Lippman repeatedly questioned Karmel about the hundreds of millions in public money that will subsidize the developer, but Karmel answered that only $100 million in state money is being spent for infrastructure around the proposed basketball arena, not for the construction of housing.

As a result, Article 18 does not apply, he said.

Lippman wasn’t convinced.

“But the majority of this project is market-rate housing,” he said.

“That’s not the purpose of the project,” Karmel said.

“Isn’t market-rate housing the largest part of this project?” Lippman asked.

“It is a significant portion,” Karmel replied, then focused on the language of the clause to suggest that in the constitution, the word “project” only refers to a low-income housing project, not a mixed-use project like Atlantic Yards.

“That’s kind of a simplistic view of it,” Lippman retorted.

Later, he reiterated his position that eminent domain can so easily be abused.

“Is it the law of New York that if I own a perfectly nice house in an area that the State of New York thinks could be more dynamic and economically vibrant, that is enough to take the house?”

“Yes,” Karmel said, citing the experience when the World Trade Center was built three decades ago.

Sensing an opening, Brinckerhoff used his brief rebuttal allotment to bring up the Denihan case as well, citing it as evidence that the state must make an honest analysis of whether the public benefit of a project like Atlantic Yards is actually greater than the private benefit to the developer.

No such analysis was made in this case, he said.

He also argued that Karmel’s reading of Article 18, Section 6 — that its requirement for low-income residents does not apply to all public money, but only money allocated for low-income projects — “effectively writes Section 6 out of the Constituti­on.”

More than 50 project opponents journeyed to Albany for the 2 pm hearing.
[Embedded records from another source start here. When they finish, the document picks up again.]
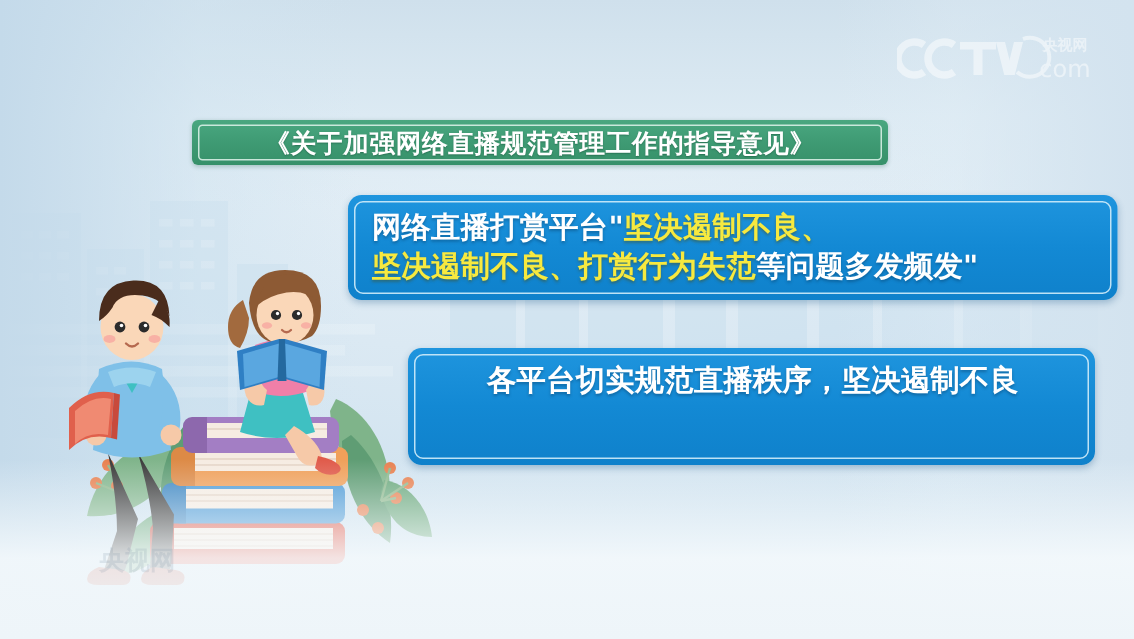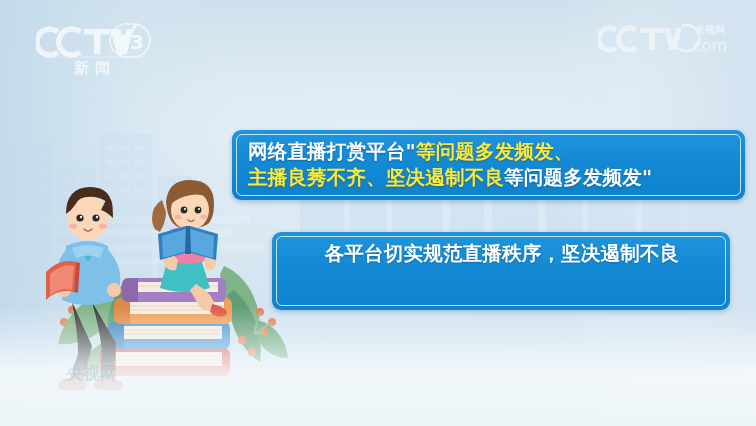"13" div.bug { html: <div> <svg> <g> <path></path> <path></path> </g> <g> <rect></rect> <rect></rect> <path></path> <path></path> </g> <path></path> <path></path> <line></line> <rect></rect> <text>13</text> <line></line> <text>新闻</text> </svg> </div> -> none }
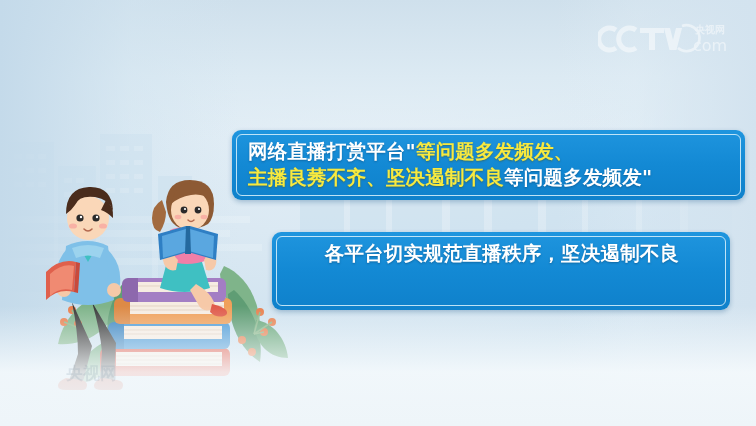"《关于加强网络直播规范管理工作的指导意见》" div.title-banner { html: none -> <div> <span>《关于加强网络直播规范管理工作的指导意见》</span> </div> }
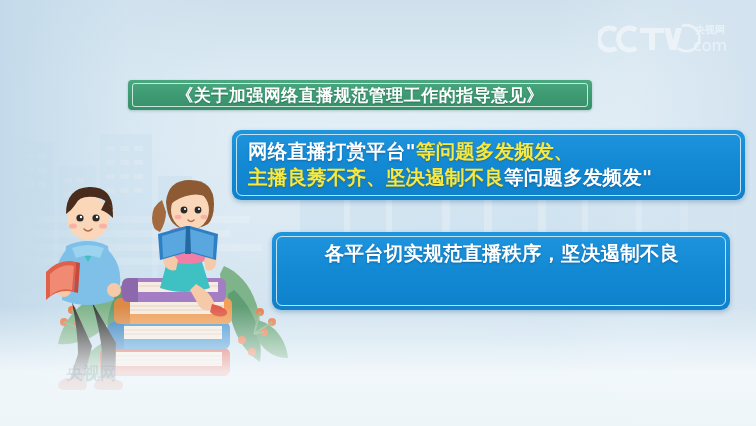"等问题多发频发、" span.hl { text: 等问题多发频发 -> 坚决遏制不良 }
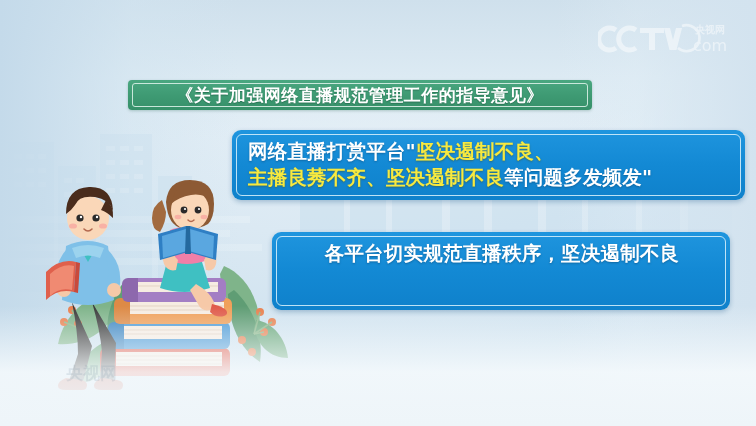"主播良莠不齐、坚决遏制不良" span.hl { text: 主播良莠不齐、坚决遏制不良 -> 坚决遏制不良、打赏行为失范 }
Several supporters of the project — including the Rev. Herbert Daughtry — were also on hand.

Daniel Goldstein, one of the property owners on the case, said he thought the hearing “went great.”

“The judges — at least the ones who spoke — understand our argument and I think they are skeptical about blight and the market-rate housing,” said Goldstein, whose Pacific Street building is one of the ones slated to be seized and turned over Ratner to make room for the basketball arena.

The plaintiffs’ case against the use of eminent domain has not fared well so far. In May, the Appellate Division, the state’s second-highest court, shot down the argument that eminent domain could not be used because Atlantic Yards had an insufficient “public benefit.”

“It cannot be said that the public benefits which the Atlantic Yards project is expected to yield are incidental,” Justice Randall Eng wrote in his decision, referring to benefits of the overall project that include the proposed basketball arena and development over the scar-like rail yard.

Minutes after the hearing, the ESDC put out a statement.

“We expect that the Court of Appeals will recognize the many substantial public benefits of the Atlantic Yards project, and that the court will affirm the Appellate Division’s prior unanimous dismissal of this case,” the statement said.

A ruling is “virtually certain” to come down in November, Brinckerhoff said.